Primus rileva le differenze tra Alessandro VI e Leviathan. Quel papa possiede cospicue doti intellettuali, oltre all´abilità nel condurre l´affare ecclesiastico. È anche good natured: ha dei sentimenti; «Iulia ingrata et perfida», esclama nell´incipit d´una lettera all´amante en titre Giulia Farnese, il cui fratello Alessandro ha nominato cardinale; ama troppo la famiglia; un vorace parentado catalano invade l´Urbe; e incombe la fosca figura del duca Valentino. Leviathan ha poco d´umano: Tertius lo definisce «crocodilus ridens»; sorriso, barzellette, istrionismi d´avanspettacolo mettono freddo nelle midolla; in tanti anni non impara niente; ripete i gesti, animalescamente perfetti, con cui ha imbrogliato mezzo mondo, raccogliendo tanti soldi da scoppiare; nella soperchieria fraudolenta è atout determinante non avere vita morale. Gliene manca l´organo, idem in estetica e logica. Alessandro VI (interloquisce Secundus) riceve delle «cantoniere» ma non le nomina badesse.
Quartus riapre l´infolio. È lunedì 1 novembre 1501, festa «omnium sanctorum»: i cardinali aspettavano nella camera del pappagallo; Nostro Signore manda a dire che scendano nella Basilica, dove Santa Prassede (Antoniotto Pallavicini) canta messa solenne. Burcardo sta sulla graticola: l´occasione richiede un´indulgenza ma «non potui habere accessum ad papam»; come provvedere? Se ne occupa l´Eminentissimo Giovanni Antonio San Giorgio: compili la solita cedola; lui gliela firma. Il motu proprio «in praesentia papae», clausola falsa, concede sette anni e altrettante quaresime. Il predicatore li bandisce dal pulpito.

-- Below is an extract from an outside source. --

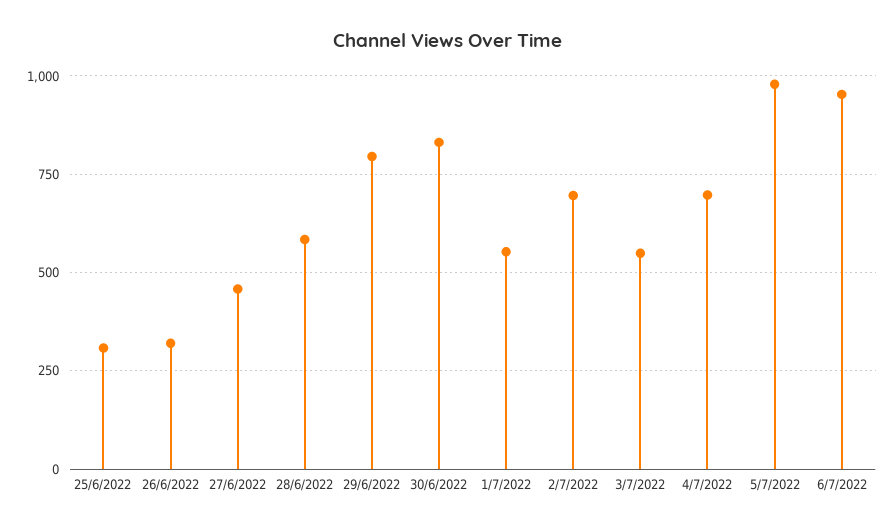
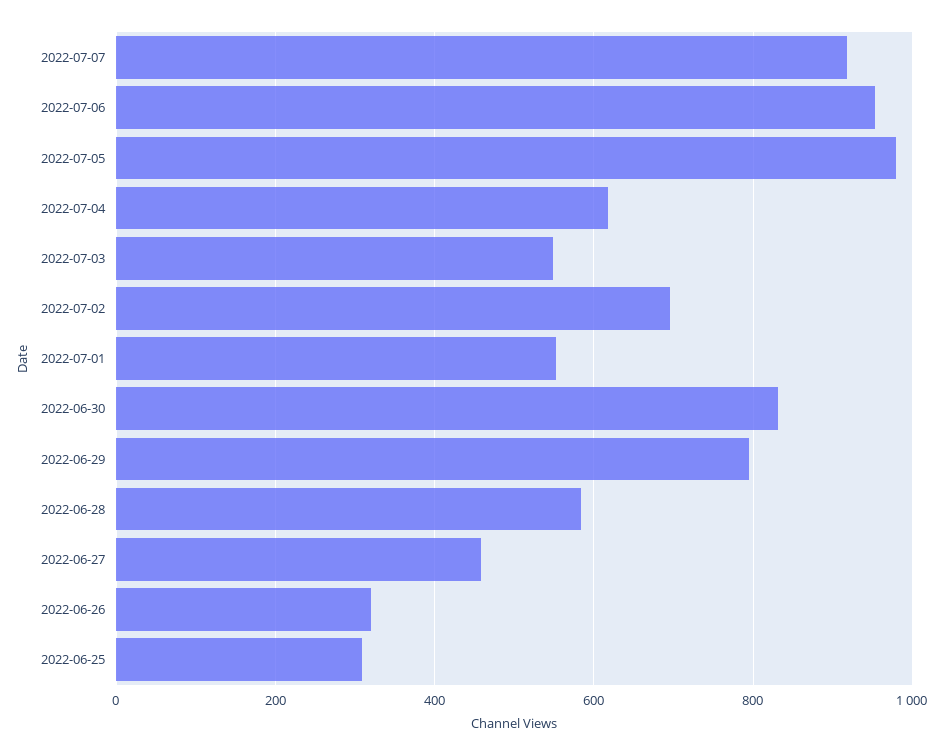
4/7/2022: 700 -> 620
2022-07-07: none -> 920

L´affare è allettante: nell´ora o due d´una messa in San Pietro il fedele ne risparmia 68 mila e quaranta nel purgatorio, il cui fuoco non scherza; è lo stesso dell´inferno, avverte san Tommaso. Riappare un vecchio quesito, se tale lunga consuetudine abbia influito sul carattere rutulo. I conversanti formulano rilievi understated: lo stile ecclesiastico non affina lo spirito d´analisi, né sviluppa l´autonomia del giudizio; Mater Ecclesia perdona facilmente o chiude gli occhi lasciando correre; e l´ateo-bigotto Leviathan, allegro edonista, è la controparte ideale nei negoziati intesi al massimo profitto.